Within her skeletal fibers secrets remained secluded forever.
The only one who might have revealed them
was now lying in a world where neither time nor flesh existed.”

– quote from Lee Hansen’s novel in House of Dreams

DIRECTED BY: Robert Berry

FEATURING: Pauline Elliott, Robert Berry, Charlene Bradley, Lance Bird

PLOT: An author writing about a haunted house begins having eerily prophetic nightmares.

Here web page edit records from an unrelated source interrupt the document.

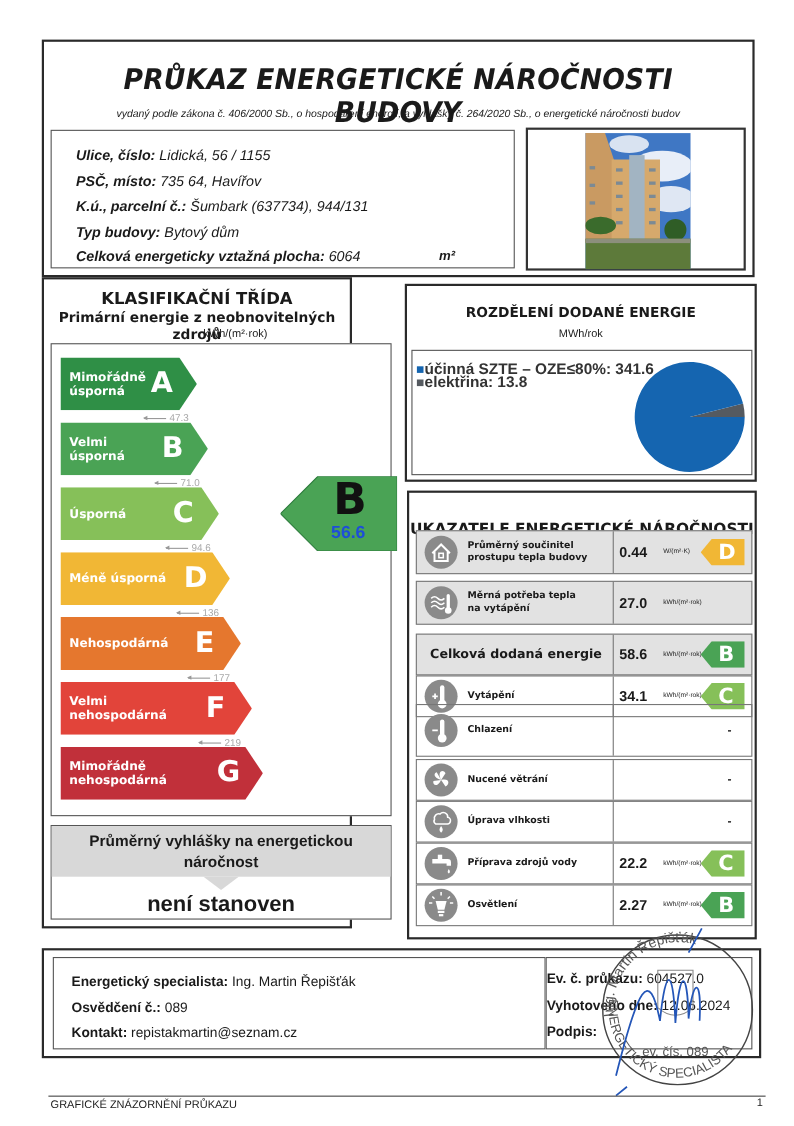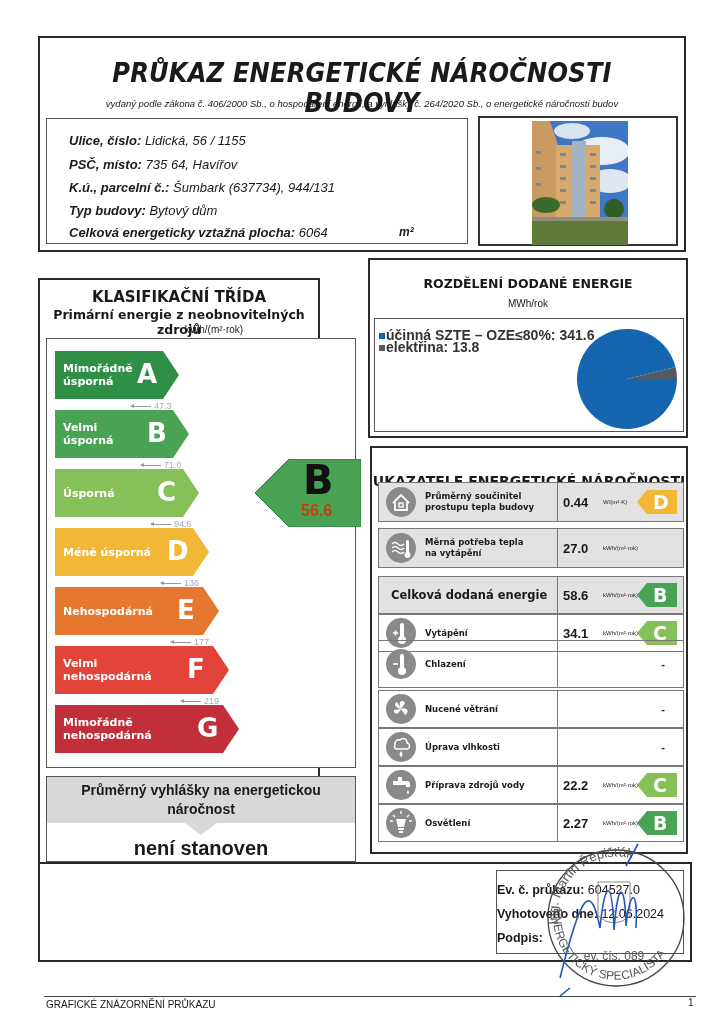"KLASIFIKAČNÍ TŘÍDA" #cls { top: 278px -> 252px }
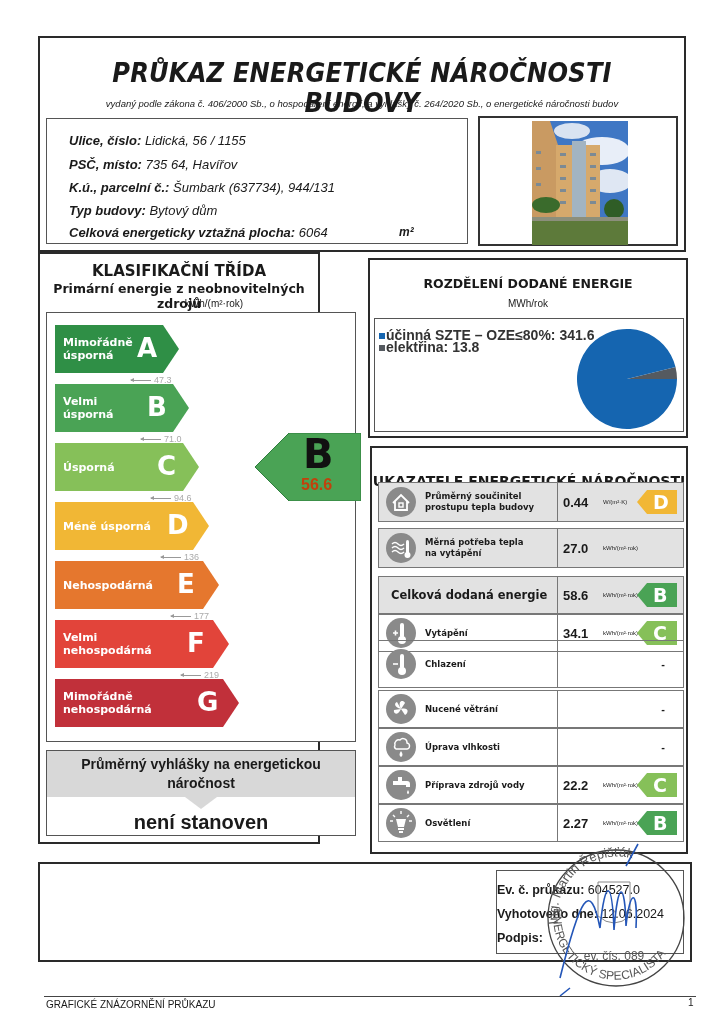"56.6" #result-value { color: #c2410c -> #1d4ed8 }
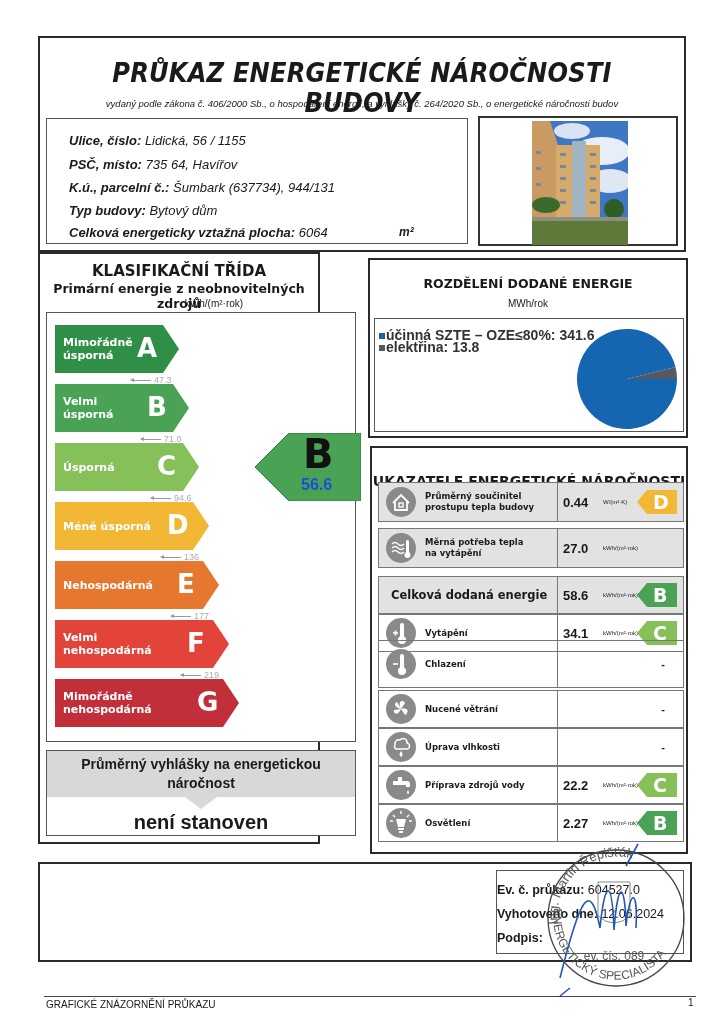"Energetický specialista: Ing. Martin" div.inner { html: none -> <div> <div><span>Energetický specialista:</span> <span>Ing. Martin Řepišťák</span></div> <div><span>Osvědčení č.:</span> <span>089</span></div> <div><span>Kontakt:</span> <span>repistakmartin@seznam.cz</span></div> </div> }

COMMENTS: A low-budget horror film made by college students, House of Dreams is, understandably, an amateur effort. It’s also rather impressive for what it manages to accomplish with limited resources and a novice crew. It contains way too many uninteresting scenes of marital bickering, broken up by far too few dream sequences. Reverse the proportion of dream to reality and it would be a satisfyingly weird little chiller along the lines of Carnival of Souls (to which it’s often compared). House of Dreams doesn’t quite succeed in sustaining a spooky atmosphere but, in its best moments, it conjures surreal dreamscapes worthy of ‘s Blood of a Poet.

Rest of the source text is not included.